Geschichtenhungrig

In der „Bibliothek der ungelesenen Bücher“ archiviert Julius Deutschbauer ideelle Geschichten. Ein Interview  ■ Von Sven Tietgen

Der Österreicher Julius Deutschbauer ist einer von etwa 40 Künstlern, Wissenschaftlern und Archivaren, die sich vom 2. bis 6. September in den Hamburger Kammerspielen in der Filiale für Erinnerung auf Zeit über Erinnerungs- und Gedächtnisthematik unterhalten werden. Das Publikum kann die „talking heads“ per Video verfolgen oder sich persönlich mit den Gedächtniskünstlern auseinander setzen (taz berichtete).

Der in Wien lebende Deutschbauer wird in einem der geschichts-trächtigen Räume in der Hartungstraße eine „Bibliothek der ungelesenen Bücher“ installieren. Die taz sprach mit dem 38jährigen Künstler über sein Projekt.

taz hamburg: Was ist unter der „Bibliothek für ungelesene Bücher“ zu verstehen?

Julius Deutschbauer: Die Bib-liothek befindet sich in Wien, es ist eine Sammlung von etwa 200 Büchern, zum größten Teil Romane, die von bestimmten Leuten nicht gelesen wurden. Jedes Buch bekommt von mir auf dem Rücken einen Aufdruck, zum Beispiel „am 12.03.99 nicht gelesen von Hannah Lessing“. Einige Bücher wie zum Beispiel „Der Mann ohne Eigenschaften“ von Robert Musil sind mehrfach vertreten, weil einige Leute das gleiche Buch nicht gelesen haben.

Was heißt denn bei Ihnen „nicht gelesen“?

Die Bibliothek basiert auf Interviews, die ich mit Freunden, Schriftstellern und anderen Künstlern gemacht habe. Ich habe hierfür einen Fragenkatalog entwi-ckelt, mit dem ich die Interviews gestalte. Ich stelle Fragen wie „In welcher Gesellschaft befinden Sie sich in Ihrem ungelesenen Buch?“ oder „Wie sieht der Tisch aus, an dem Sie im Restaurant mit Ihrem Held aus dem ungelesenen Buch essen?“

Welchen Sinn hat das?

Mich interessiert die Erfindung; ich versuche mein Gegenüber mit den Fragen zu provozieren, eine Geschichte zum ungelesenen Buch zu erfinden. Das Interview dient sozusagen dazu, ein Buch ideell zu lesen.

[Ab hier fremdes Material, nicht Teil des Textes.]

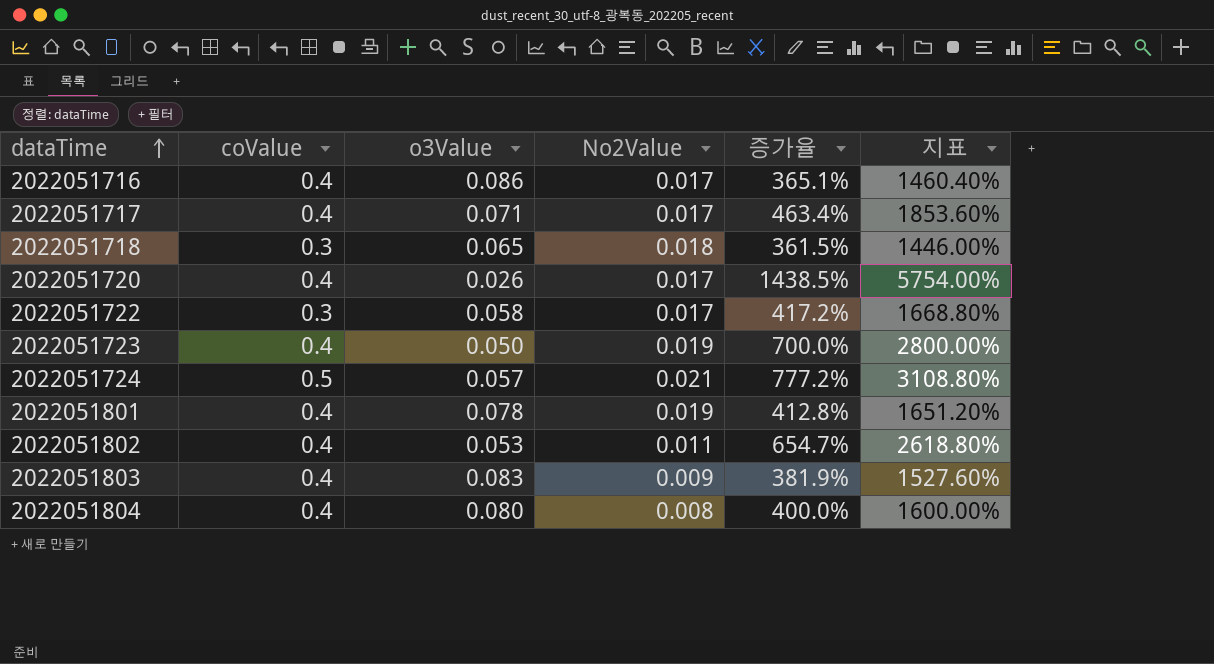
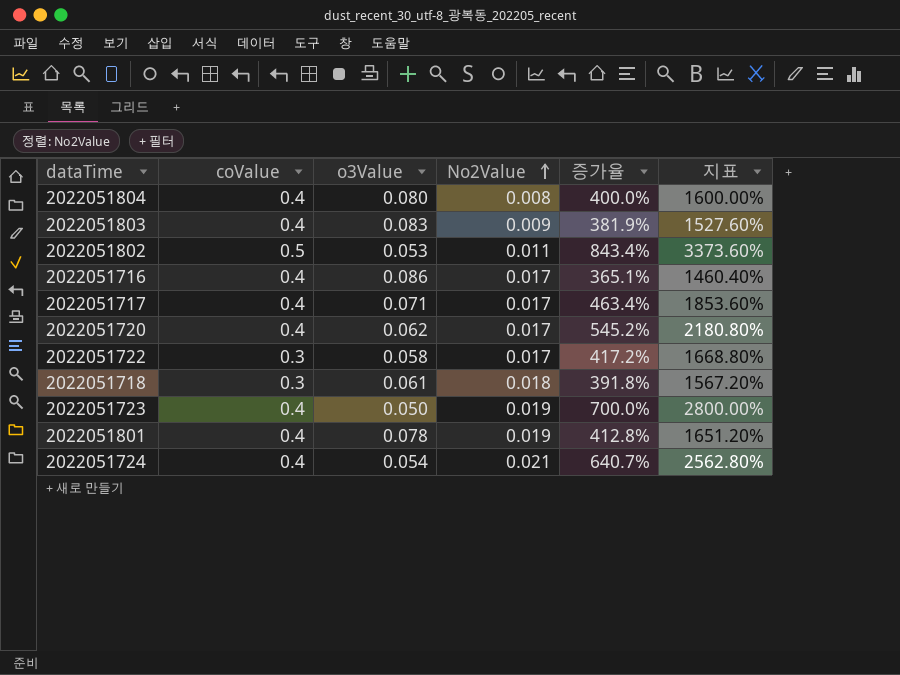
row order: dataTime ascending -> No2Value ascending
2022051802 | coValue: 0.4 -> 0.5
2022051802 | 증가율: 654.7% -> 843.4%
2022051802 | 지표: 2618.80% -> 3373.60%
2022051720 | o3Value: 0.026 -> 0.062
2022051720 | 증가율: 1438.5% -> 545.2%
2022051720 | 지표: 5754.00% -> 2180.80%
2022051718 | o3Value: 0.065 -> 0.061
2022051718 | 증가율: 361.5% -> 391.8%
2022051718 | 지표: 1446.00% -> 1567.20%
2022051724 | coValue: 0.5 -> 0.4
2022051724 | o3Value: 0.057 -> 0.054
2022051724 | 증가율: 777.2% -> 640.7%
2022051724 | 지표: 3108.80% -> 2562.80%

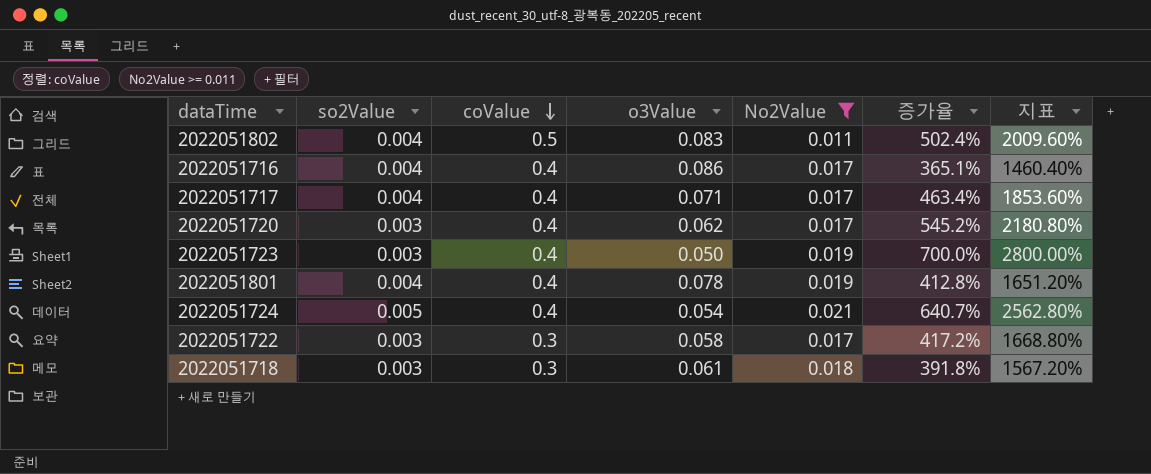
filter: none -> No2Value >= 0.011
row order: No2Value ascending -> coValue descending
column so2Value | position: none -> 2
2022051802 | o3Value: 0.053 -> 0.083
2022051802 | 증가율: 843.4% -> 502.4%
2022051802 | 지표: 3373.60% -> 2009.60%

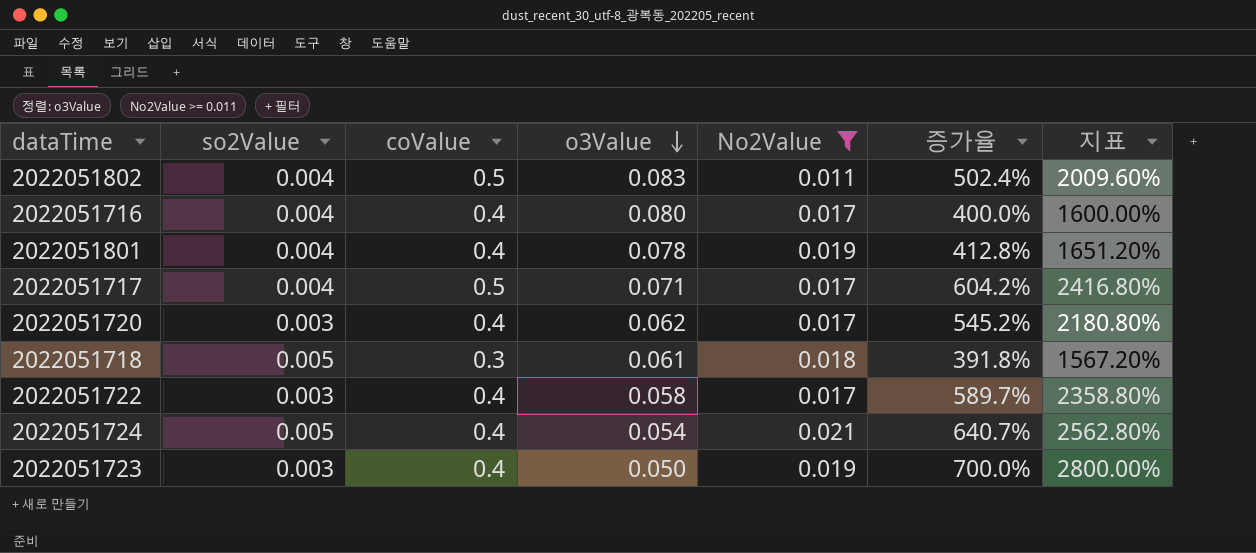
row order: coValue descending -> o3Value descending
2022051716 | o3Value: 0.086 -> 0.080
2022051716 | 증가율: 365.1% -> 400.0%
2022051716 | 지표: 1460.40% -> 1600.00%
2022051717 | coValue: 0.4 -> 0.5
2022051717 | 증가율: 463.4% -> 604.2%
2022051717 | 지표: 1853.60% -> 2416.80%
2022051718 | so2Value: 0.003 -> 0.005
2022051722 | coValue: 0.3 -> 0.4
2022051722 | 증가율: 417.2% -> 589.7%
2022051722 | 지표: 1668.80% -> 2358.80%

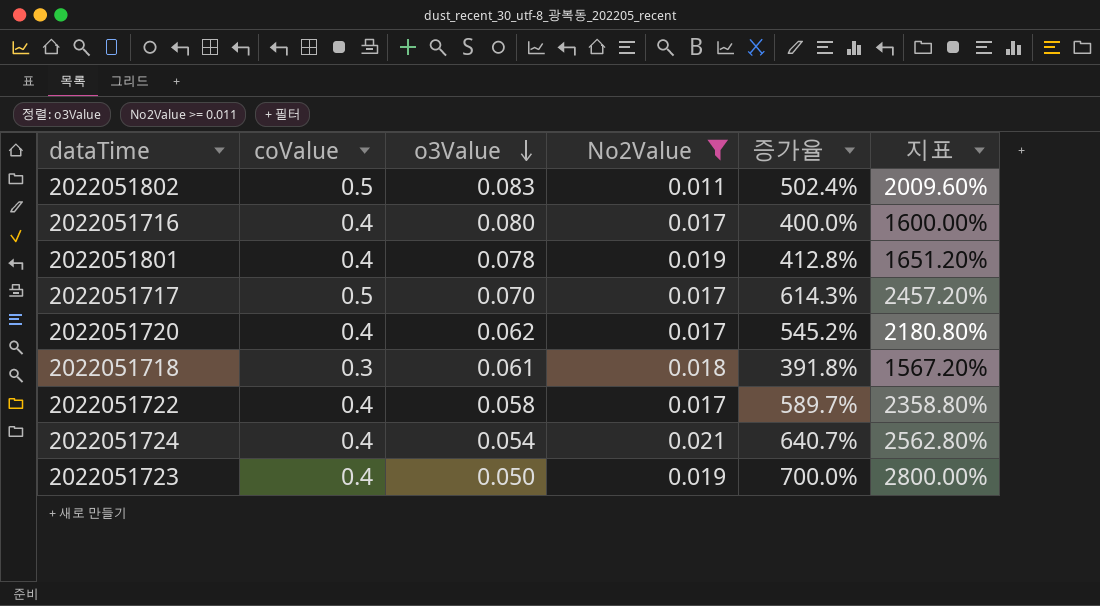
column so2Value | position: 2 -> none
2022051717 | o3Value: 0.071 -> 0.070
2022051717 | 증가율: 604.2% -> 614.3%
2022051717 | 지표: 2416.80% -> 2457.20%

Kann man sich die ungelesenen Bücher ausleihen?

Nein, es ist eine Präsenzbibliothek. Dazu veranstalte ich regelmäßig Lesezirkel unter dem Motto „Lesen und Handarbeiten“. Da kommen immer so an die zwanzig Leute, und es wird zu einem Thema gelesen. Dabei passe ich auf, dass die Leute wirklich lesen und nicht etwa über die Bücher reden. Oder zumindest einer Handarbeit nachgehen – jemand hat zum Beispiel eine Buchhülle gehäkelt.

Wie ist die Idee zur Bibliothek entstanden?

Ich bin geschichtenhungrig, geradezu romansüchtig. In Wien gibt es eine Präsenz-Bibliothek, die nur Werke hat, die sich mit Kunsttheorie beschäftigen. Ich habe dort vor Jahren einfach Romane und Erzählungen eingeschleust – nicht als Aktionismus, sondern aus einem Bedürfnis heraus. Und mein Bedürfnis nach Geschichten stand vor drei Jahren Pate bei der Idee mit der Bibliothek. Ich glaube, dass die Leute sich Bücher kaufen, weil sie eine bestimmte Vorstellung haben, eine ideelle Geschichte. Die Vorstellung ist solange komplett, bis man anfängt zu lesen. Dann stirbt die ideelle Geschichte.

Wie werden Sie die Bibliothek in Hamburg präsentieren?

Während des Projektes in den Hamburger Kammerspielen können die Besucher oder die anderen teilnehmenden Künstler und Wissenschaftler zu mir in die Bibliothek kommen, und ich mache Interviews mit den Leuten. Es wird also eine „Hamburger“ Bibliothek der ungelesenen Bücher. Die Interviews werden auf einer Leinwand übertragen. Falls ich mal zwischendurch nicht anwesend sein sollte, hänge ich meinen Bibliothekarskittel auf – als Stellvertreter.